▶ [Records to process]
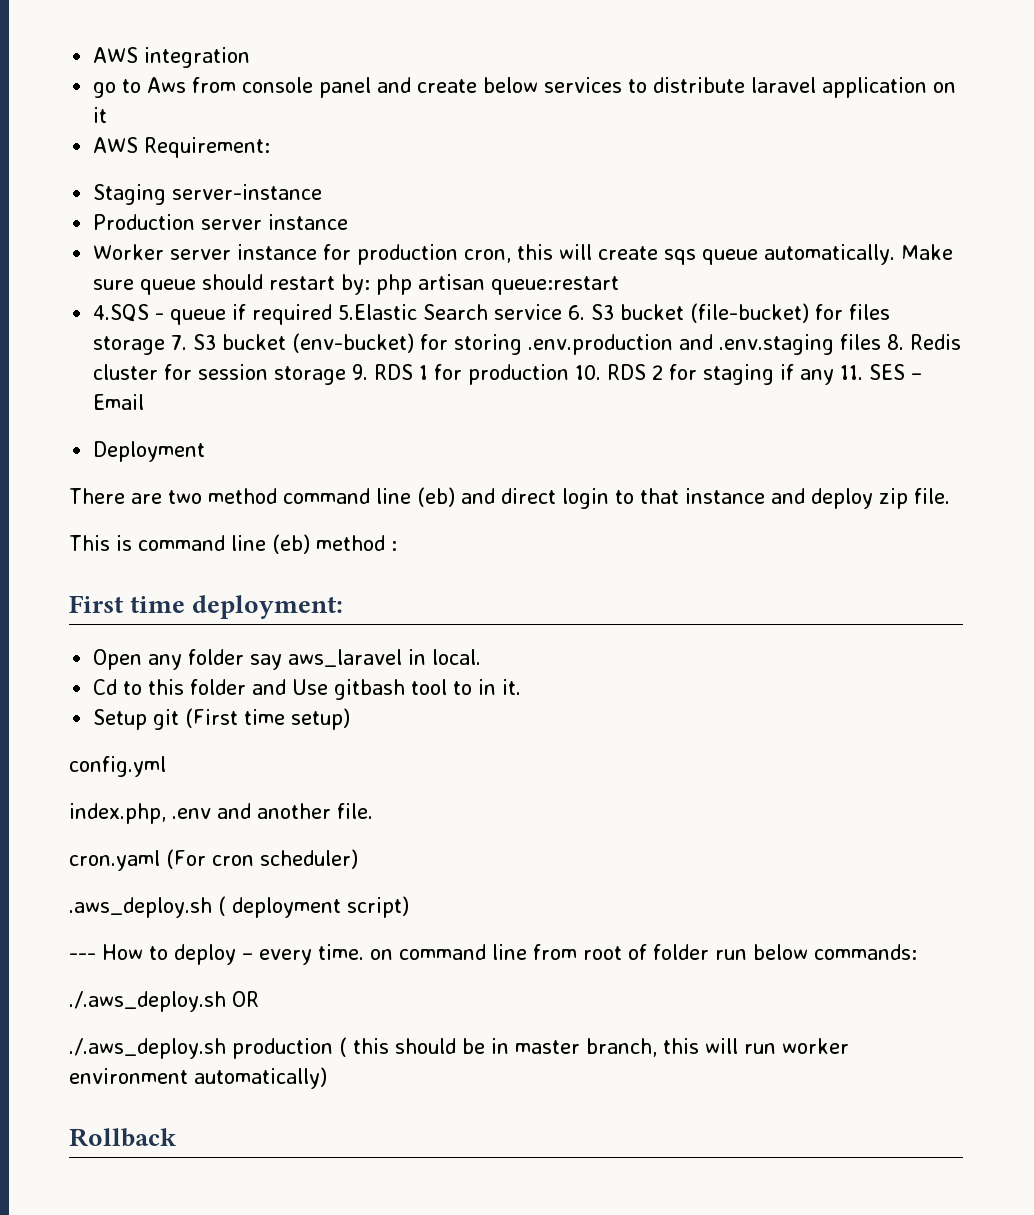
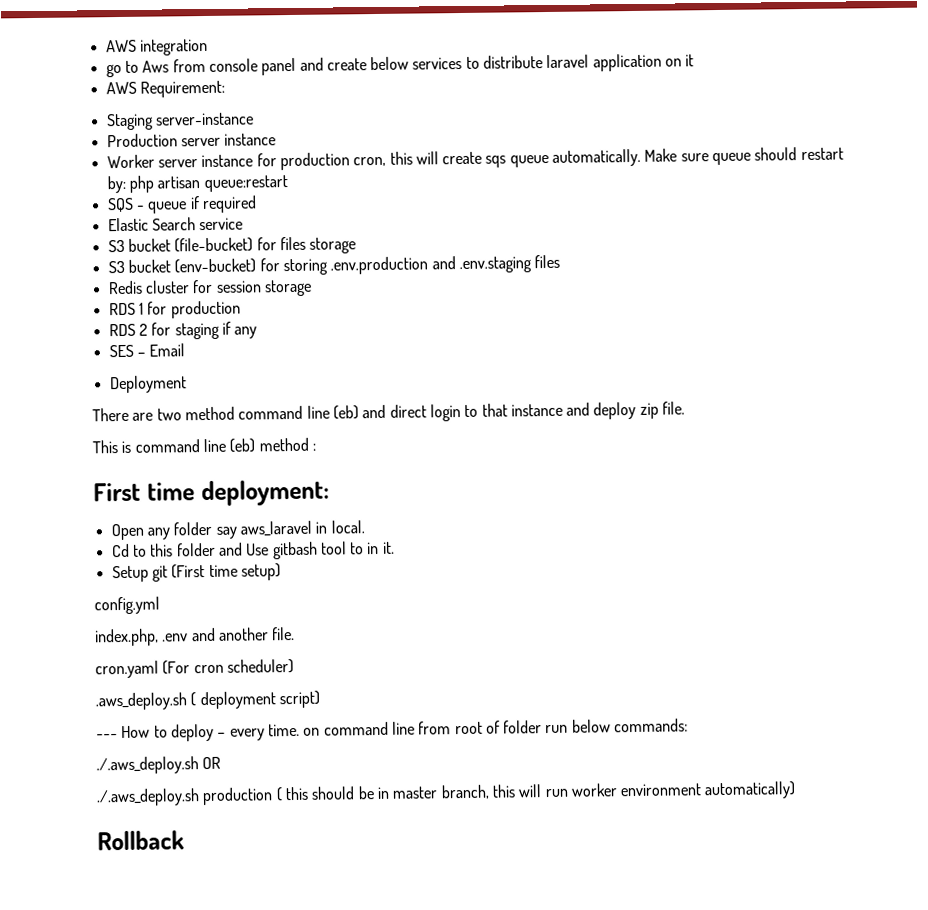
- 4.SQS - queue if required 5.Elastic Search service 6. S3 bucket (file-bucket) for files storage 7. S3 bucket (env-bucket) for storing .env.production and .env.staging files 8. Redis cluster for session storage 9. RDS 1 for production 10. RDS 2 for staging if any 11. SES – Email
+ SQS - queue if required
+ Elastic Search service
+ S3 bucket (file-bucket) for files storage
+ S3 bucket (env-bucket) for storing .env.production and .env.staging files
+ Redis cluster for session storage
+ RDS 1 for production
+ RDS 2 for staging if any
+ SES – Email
* * *
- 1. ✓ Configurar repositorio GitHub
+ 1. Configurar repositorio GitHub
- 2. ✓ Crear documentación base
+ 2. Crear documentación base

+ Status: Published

▶ [Try it]
Each line above with the string "service" in it should be located and copied.

▶ [Solution for this task]
- 4.SQS - queue if required 5.Elastic Search service 6. S3 bucket (file-bucket) for files storage 7. S3 bucket (env-bucket) for storing .env.production and .env.staging files 8. Redis cluster for session storage 9. RDS 1 for production 10. RDS 2 for staging if any 11. SES – Email
+ Elastic Search service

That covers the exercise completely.